O resultado prático das eleições ainda é incerto. A bancada do Partido Trabalhista cresceu de modo expressivo: de 230 para 262 cadeiras no Parlamento. Os conservadores perderam 12 assentos: agora têm 318 – ou seja, já não são maioria. Tentarão chegar ao número mágico de 326 cadeiras aliando-se ao DUP, um partido religioso de direita ultraconservadora na Irlanda do Norte.
Mesmo que o consigam, terão composto um governo que já nascerá enfraquecido e mesmo desmoralizado. Theresa May queria um mandato forte para negociar o Brexit. Foi claramente derrotada neste intento. Como irá encarar agora os outros governantes da União Europeia, a quem desafiou? Há, ainda, a possibilidade de que ela não consiga entender-se com o DUP. Nesse caso, Corbyn será chamado pela rainha a tentar formar um governo. Como não tem maioria, novas eleições seriam provavelmente convocadas, em condições agora muito mais favoráveis para os trabalhistas.
Duas conclusões gerais emergem – e são muito positivas. Primeira: o muro neoliberal é um blefe. O discurso segundo o qual a esquerda precisa manter-se comportada, para não se inviabilizar, é falso. Corbyn pagou para ver, foi capaz de passar da oposição às propostas concretas e renovou o Partido Trabalhista.
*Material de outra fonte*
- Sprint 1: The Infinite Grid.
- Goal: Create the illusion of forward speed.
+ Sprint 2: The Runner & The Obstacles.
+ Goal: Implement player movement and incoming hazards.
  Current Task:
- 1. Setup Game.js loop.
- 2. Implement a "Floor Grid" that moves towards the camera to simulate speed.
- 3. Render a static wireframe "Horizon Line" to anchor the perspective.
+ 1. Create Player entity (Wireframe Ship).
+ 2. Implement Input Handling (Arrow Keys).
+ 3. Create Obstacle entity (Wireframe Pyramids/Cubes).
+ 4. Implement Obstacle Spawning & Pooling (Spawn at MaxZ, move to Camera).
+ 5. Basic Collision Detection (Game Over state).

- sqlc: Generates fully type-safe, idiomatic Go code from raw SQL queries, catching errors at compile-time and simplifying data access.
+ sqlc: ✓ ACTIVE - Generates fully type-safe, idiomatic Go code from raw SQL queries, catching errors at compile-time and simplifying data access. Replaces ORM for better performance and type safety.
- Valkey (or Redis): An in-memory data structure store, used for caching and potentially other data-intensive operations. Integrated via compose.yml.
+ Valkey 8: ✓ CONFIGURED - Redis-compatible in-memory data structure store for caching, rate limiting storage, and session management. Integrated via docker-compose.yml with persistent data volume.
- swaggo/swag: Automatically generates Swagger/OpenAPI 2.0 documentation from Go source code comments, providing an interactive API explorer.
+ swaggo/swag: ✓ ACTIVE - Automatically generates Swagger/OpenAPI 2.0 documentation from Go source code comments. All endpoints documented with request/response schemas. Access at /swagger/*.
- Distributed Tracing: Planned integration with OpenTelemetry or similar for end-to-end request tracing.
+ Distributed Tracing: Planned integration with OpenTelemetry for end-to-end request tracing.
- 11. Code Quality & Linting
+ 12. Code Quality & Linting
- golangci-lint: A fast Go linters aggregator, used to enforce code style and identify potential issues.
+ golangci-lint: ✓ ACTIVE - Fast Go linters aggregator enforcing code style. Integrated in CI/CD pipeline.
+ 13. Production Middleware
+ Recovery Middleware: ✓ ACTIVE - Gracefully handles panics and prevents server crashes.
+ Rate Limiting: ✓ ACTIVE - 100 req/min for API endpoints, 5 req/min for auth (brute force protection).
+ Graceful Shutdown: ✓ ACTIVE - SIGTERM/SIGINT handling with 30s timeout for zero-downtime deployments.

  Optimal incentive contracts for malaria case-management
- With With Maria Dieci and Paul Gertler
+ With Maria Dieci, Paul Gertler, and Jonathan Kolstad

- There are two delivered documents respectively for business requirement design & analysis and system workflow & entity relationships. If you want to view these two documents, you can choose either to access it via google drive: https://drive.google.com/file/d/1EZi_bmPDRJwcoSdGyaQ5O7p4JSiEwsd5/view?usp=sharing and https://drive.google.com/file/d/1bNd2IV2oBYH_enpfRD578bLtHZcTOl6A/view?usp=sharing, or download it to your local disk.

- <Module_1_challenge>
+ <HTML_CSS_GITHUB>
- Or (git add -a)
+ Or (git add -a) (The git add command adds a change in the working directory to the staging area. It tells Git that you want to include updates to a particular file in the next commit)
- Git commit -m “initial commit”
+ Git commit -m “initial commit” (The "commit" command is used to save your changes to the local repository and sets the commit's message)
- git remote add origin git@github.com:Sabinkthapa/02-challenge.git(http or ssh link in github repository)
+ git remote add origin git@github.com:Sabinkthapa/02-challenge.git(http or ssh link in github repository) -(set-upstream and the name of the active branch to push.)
Segunda: a rebeldia é possível – principalmente quando se acredita nos jovens, os mais atingidos pelo neoliberalismo. No Brasil, as últimas manifestações pelas diretas-já têm mostrado enorme presença das pessoas com menos de 25 anos, tanto da classe média quanto das periferias. É um sinal. Aqui, porém, estas pessoas não têm um instrumento político, uma forma de organização em que possam debater, permanecer mobilizadas, construir visões coletivas sobre o mundo, o país e sua cidade. Os partidos já não cumprem este papel. Não surgiu ainda nada como um Podemos ou como a rebeldia de Jeremy Corbyn no Partido Trabalhista britânico.
É uma enorme energia política desaproveitada. É um problema diante de nós, esperando uma resposta.